Be it mailing a package or going for a run, it must require nerves of steel and a daily dose of bravery when you decide to make a life in the land of the free.
                                                           

Wednesday, April 3, 2013

Busy

When my kids were young, I didn't buy into the let's-keep-the-kids-real-busy camp.  We tried soccer with Maggie and she was so painfully shy when she was young that she cried and cried at the thought of getting out on a field in front of all those people.  Will didn't fare much better.  We didn't even attempt it with Mallory until she was in 4th grade and she loved it.

At some point, Maggie started dancing and then played basketball.  In high school she was in track.  Will was in Scouts and cross country.  Mal did dance.  On Mondays, they all went to religion class and in the summer they took swimming lessons.

Besides the expense of extracurricular activities, I hated the driving.  Dropping off for an hour practice and coming back and waiting for them while hoping my dinner wasn't burning at home made me pissy.  We were fortunate to live on a street that had more than thirty kids, and so they preferred to run the hood with their friends after school playing kick the can, ghost, hide-and-seek or tag.

This felt like my childhood and that's what I wanted for them.  Outside making things up.  Laying in the grass looking at the clouds.  Running like gazelles when they heard the ice cream truck coming.

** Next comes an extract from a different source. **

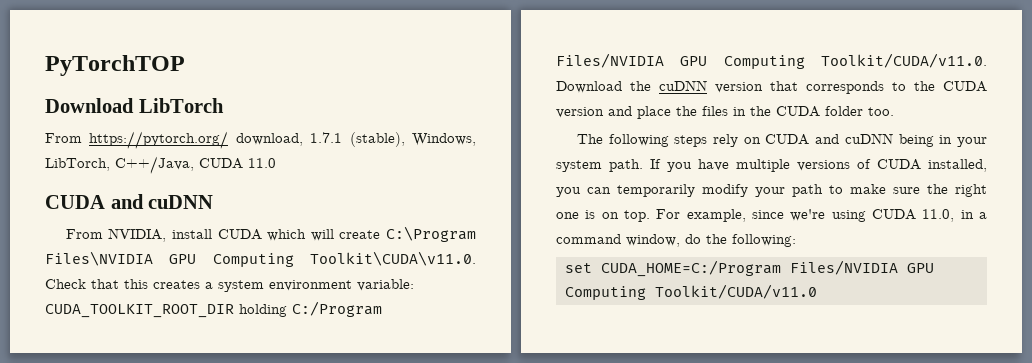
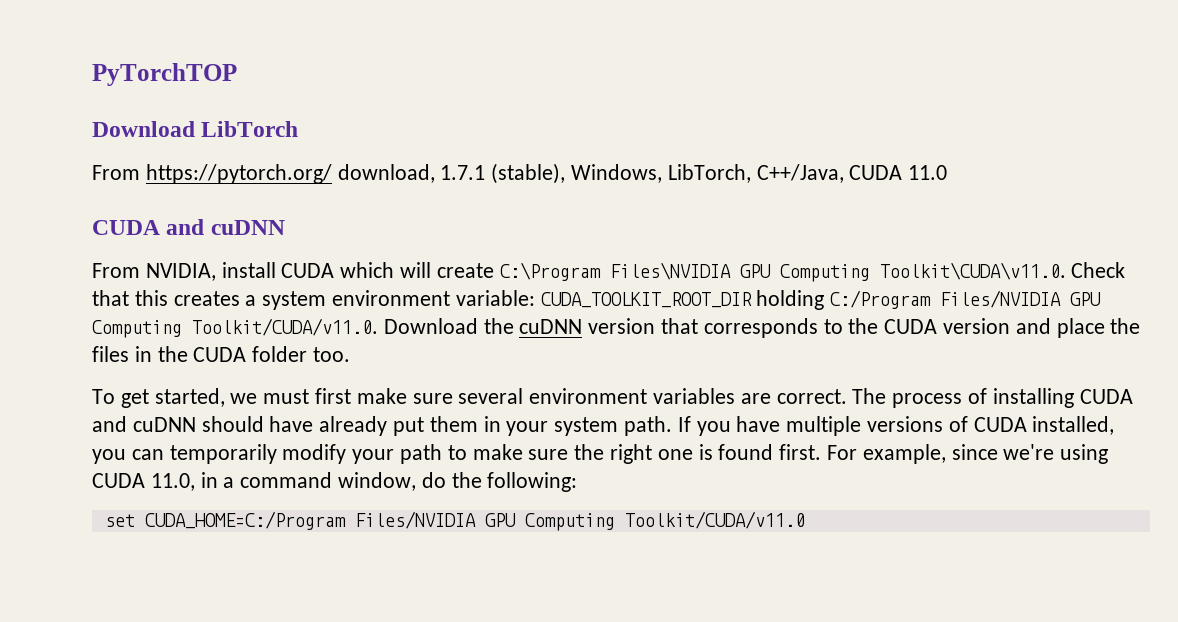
- The following steps rely on CUDA and cuDNN being in your system path.
+ To get started, we must first make sure several environment variables are correct. The process of installing CUDA and cuDNN should have already put them in your system path.
- If you have multiple versions of CUDA installed, you can temporarily modify your path to make sure the right one is on top.
+ If you have multiple versions of CUDA installed, you can temporarily modify your path to make sure the right one is found first.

I often felt like an outsider in these thoughts, but over-scheduling my kids over-scheduled me and that didn't work.  I might have mentioned a time or fifty to Mark that how-busy-your-kids-are must be the new status symbol.

He gets it.  The house could fall down around him and he can sit forever on the back porch with a glass of wine looking at the birds.  He knows them all by name, makes sure their feeders are always full and they sing to him their gratitude.

That makes me crazy - for as much as I never wanted my kids to be busy, when it comes to this house I can think of a hundred things that should be done on the weekend before you sit down with a glass of wine and do nothing.

I'm working on that especially hard this year.  Maybe if I ignore the peeling paint, grab a book and a glass of wine the birds will sing to me.

                                      

Monday, April 1, 2013

Tattoo Girls

A month after Maggie and Nate got married, my nephew Patrick married Sabrina and so we headed to Indiana for the nuptials.

Since none of us were in the wedding and needn't be at the rehearsal dinner the night before, my sister Ann and her husband had us over for beer and pizza along with my sister Jean and her husband.

It was a perfect summer night and while the guys sat outside on the patio, the girls gathered at the kitchen table.  My niece and I started telling retail stories, and as is the case in my family, stories must be embellished and acted out which leads to, "Wait, wait.  I've got a better one."   Maggie launched into school stories and before long she and my niece started doing some very suggestive dance moves while Brig (and probably Mom) watched wide-eyed.

My nephew and his soon-to-be-bride love tattoos and so Ann and Caitlin hitched a plan to have a photo of Mom and Patrick made into a tattoo that she could wear to the wedding.  I have no idea how she convinced Mom to do this except that she's the youngest.  The tattoo would be covered up while she had her jacket on but when the party started she could get down with the best of them.

You could only order them by the dozen so her granddaughters got tats as well.  When Ann was putting it on her that night, Mom kept asking, "Now you're positive this is going to come off, right?"  Ann kept telling her of course it would come off with a wink, wink to the rest of us.

Before it was time to dance the night away all the girls got out there and showed off their ink.  Such wholesome bad asses they should be in a Crest commercial.